* _PROBLEM STATEMENT_
Transcription task. Write out each entry verbatim and exclude any image.

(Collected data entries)
BEGIN
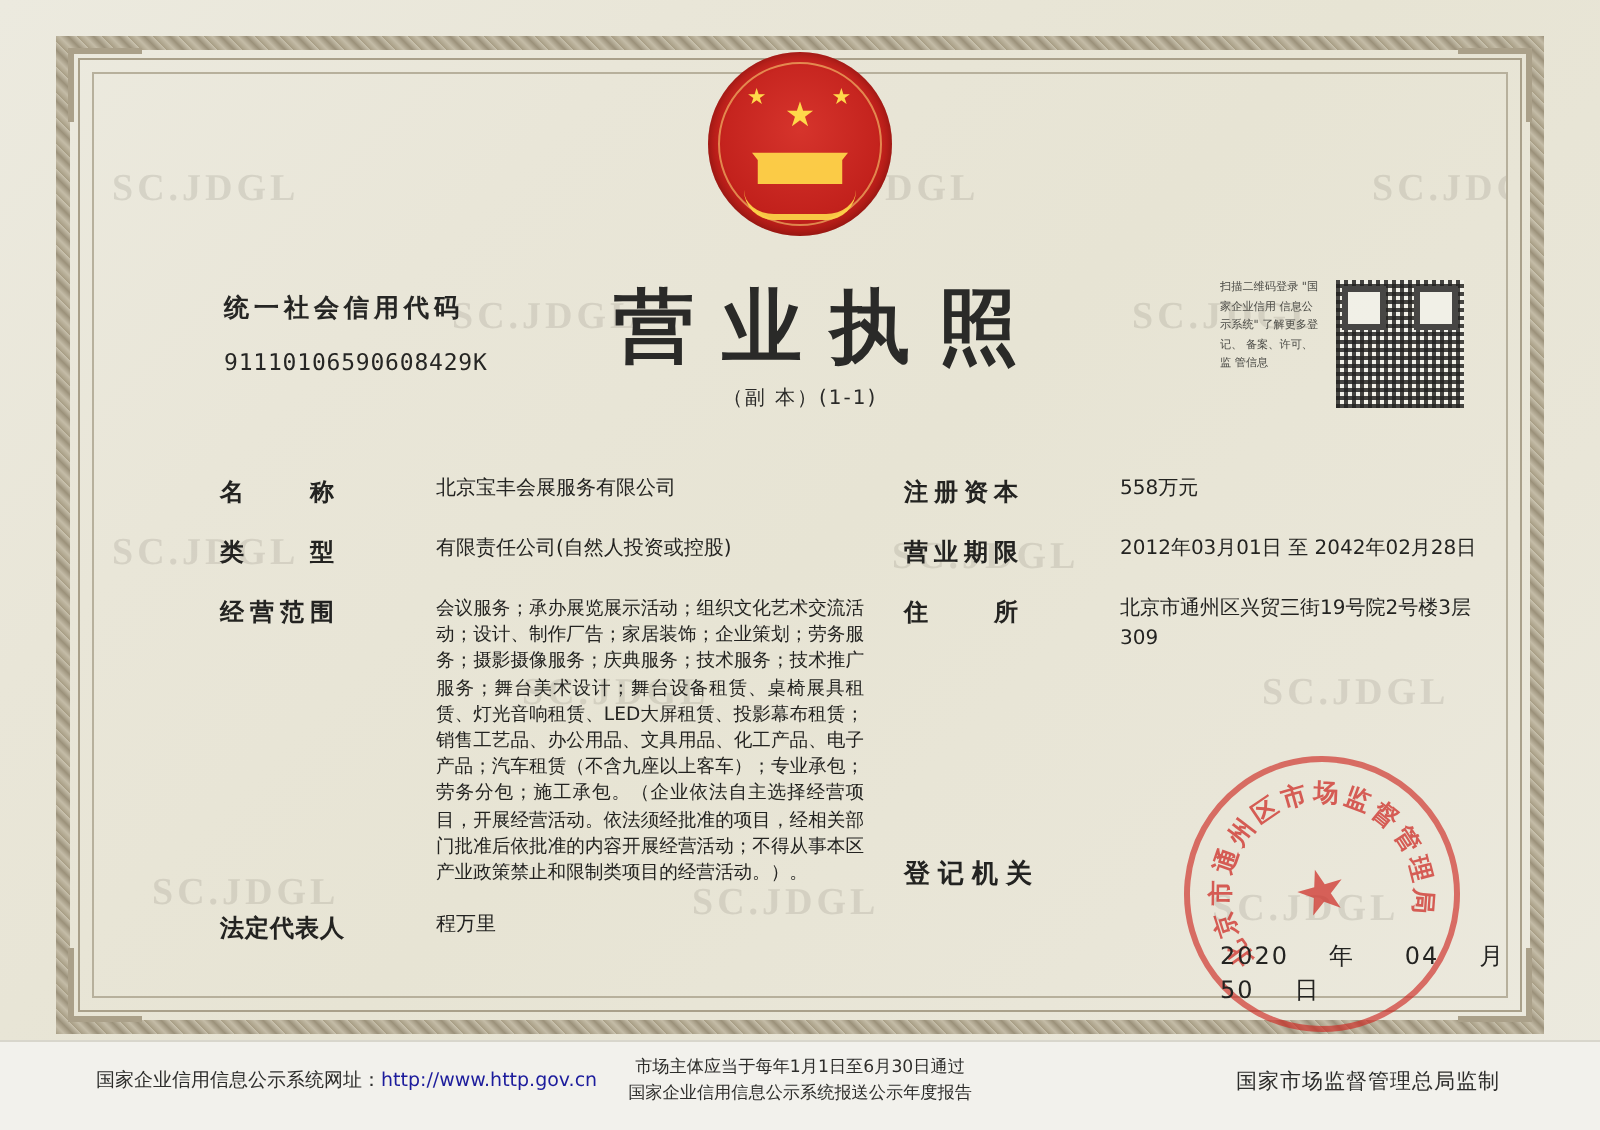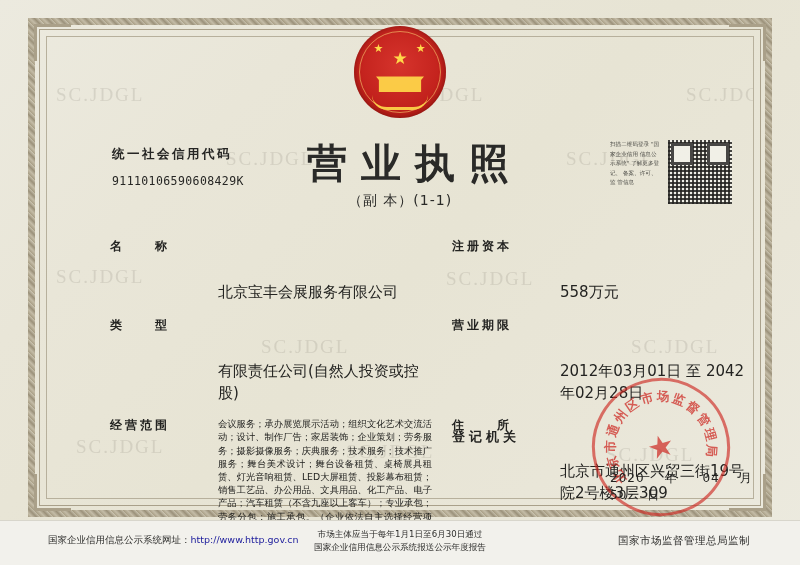"SC.JDGL" .wm { font-weight: normal -> bold }
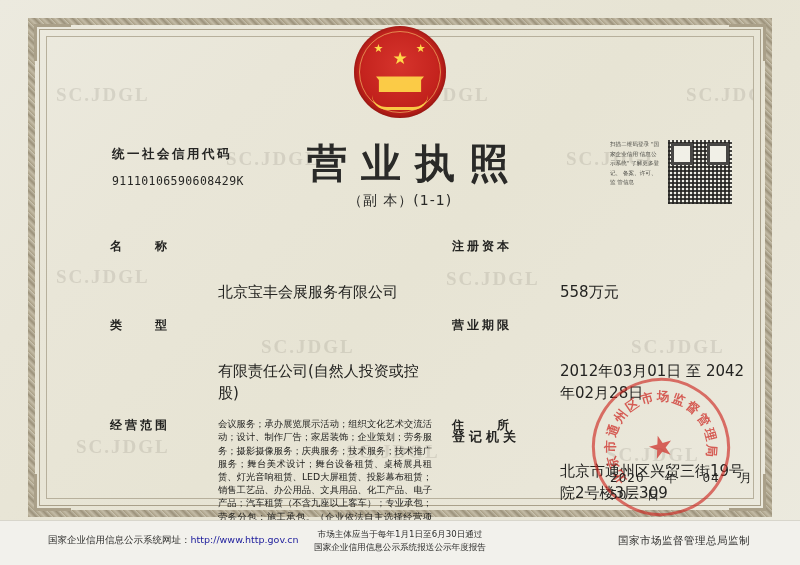"（副 本）(1-1)" .subtitle { font-size: 14px -> 10px }
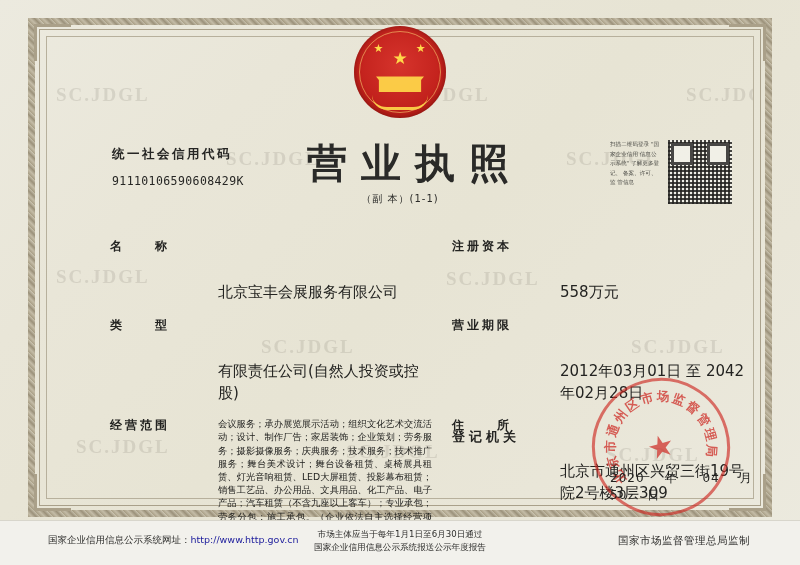"北京宝丰会展服务有限公司" .field-value { font-size: 15px -> 10px; margin-top: 44px -> none }
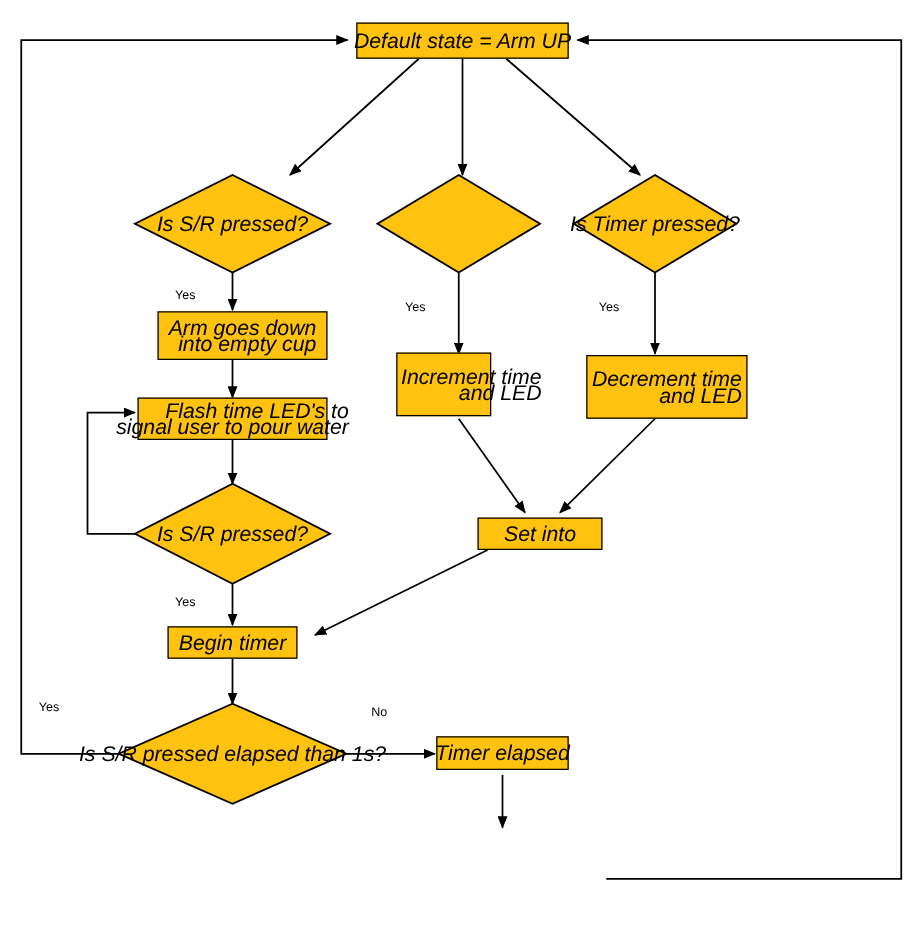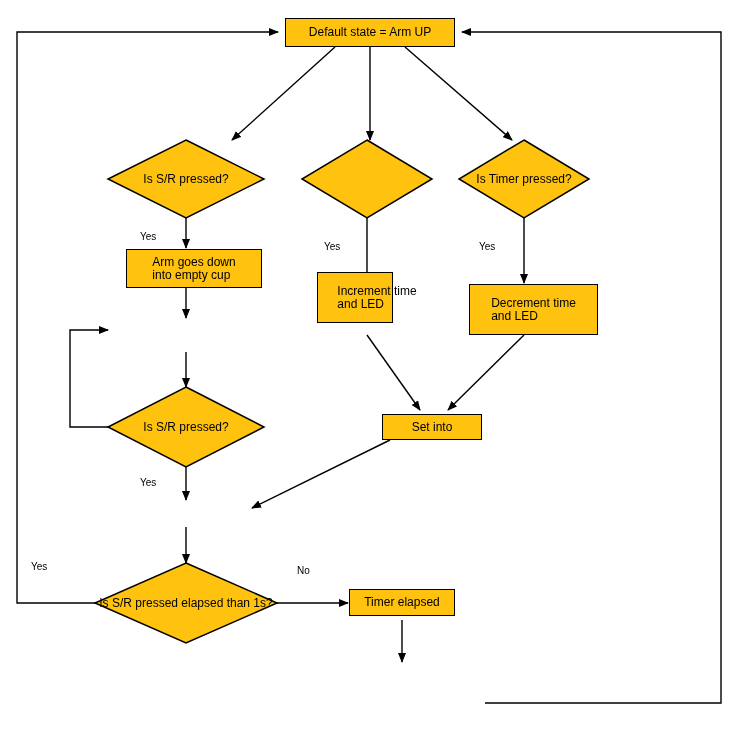"Default state = Arm UP" .node { font-size: 12px -> 17px; font-style: none -> italic; text-align: left -> right }
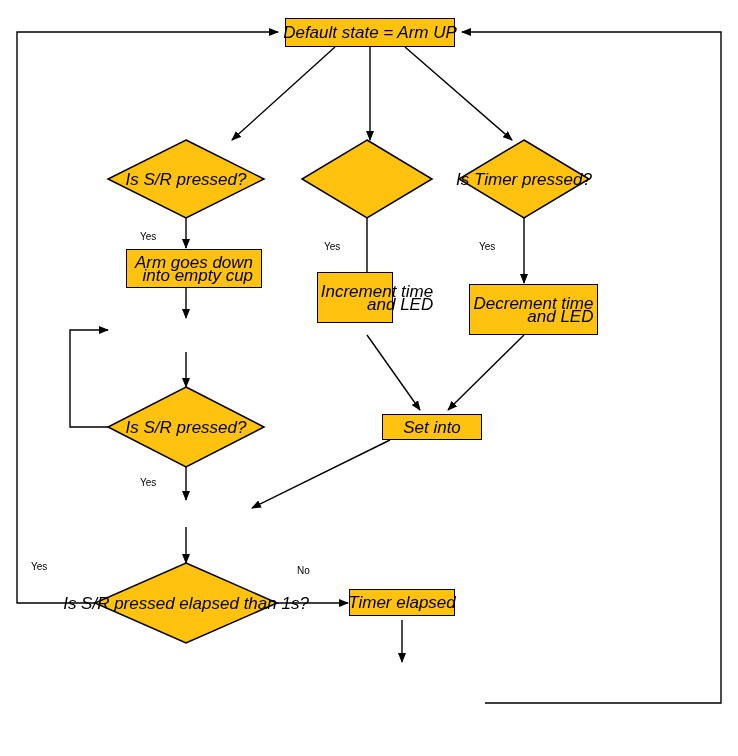"Increment time" div.node { top: 272px -> 282px }
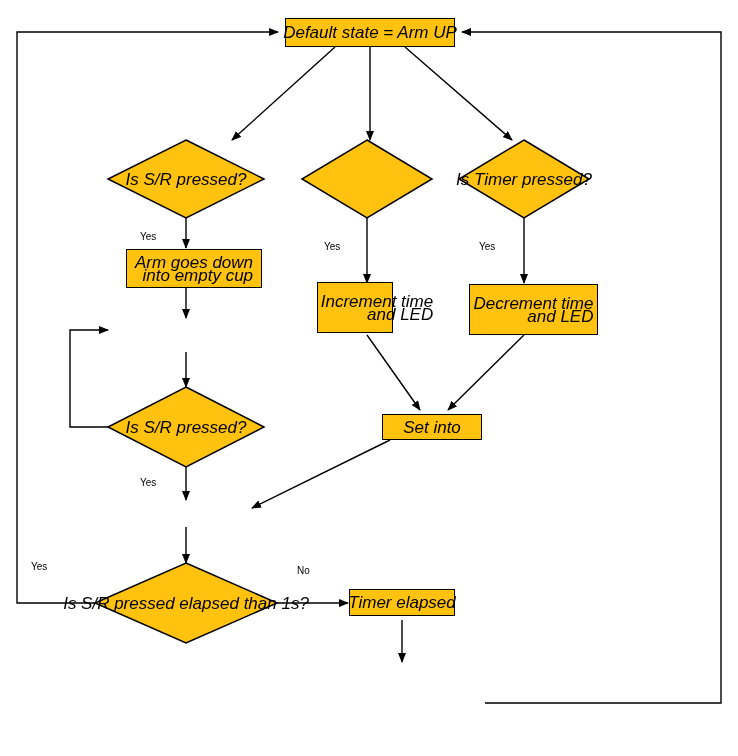"Flash time LED's to" div.node { html: none -> <div>Flash time LED's to signal user to pour water</div> }
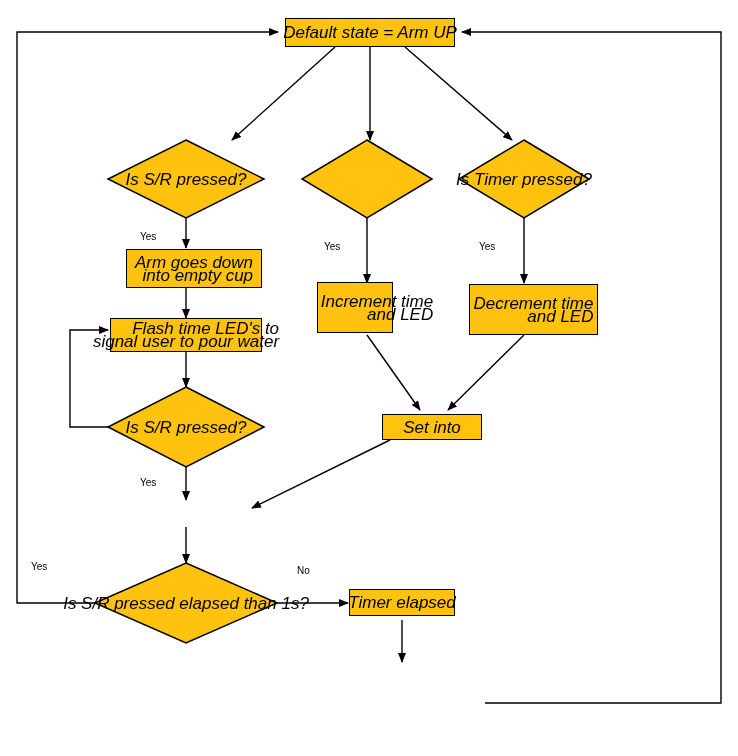"Begin timer" div.node { html: none -> <div>Begin timer</div> }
END
* _RESPONSE BOX_
"SC.JDGL" .wm { font-weight: normal -> bold }
"（副 本）(1-1)" .subtitle { font-size: 14px -> 10px }
"北京宝丰会展服务有限公司" .field-value { font-size: 15px -> 10px; margin-top: 44px -> none }
"Default state = Arm UP" .node { font-size: 12px -> 17px; font-style: none -> italic; text-align: left -> right }
"Increment time" div.node { top: 272px -> 282px }
"Flash time LED's to" div.node { html: none -> <div>Flash time LED's to signal user to pour water</div> }
"Begin timer" div.node { html: none -> <div>Begin timer</div> }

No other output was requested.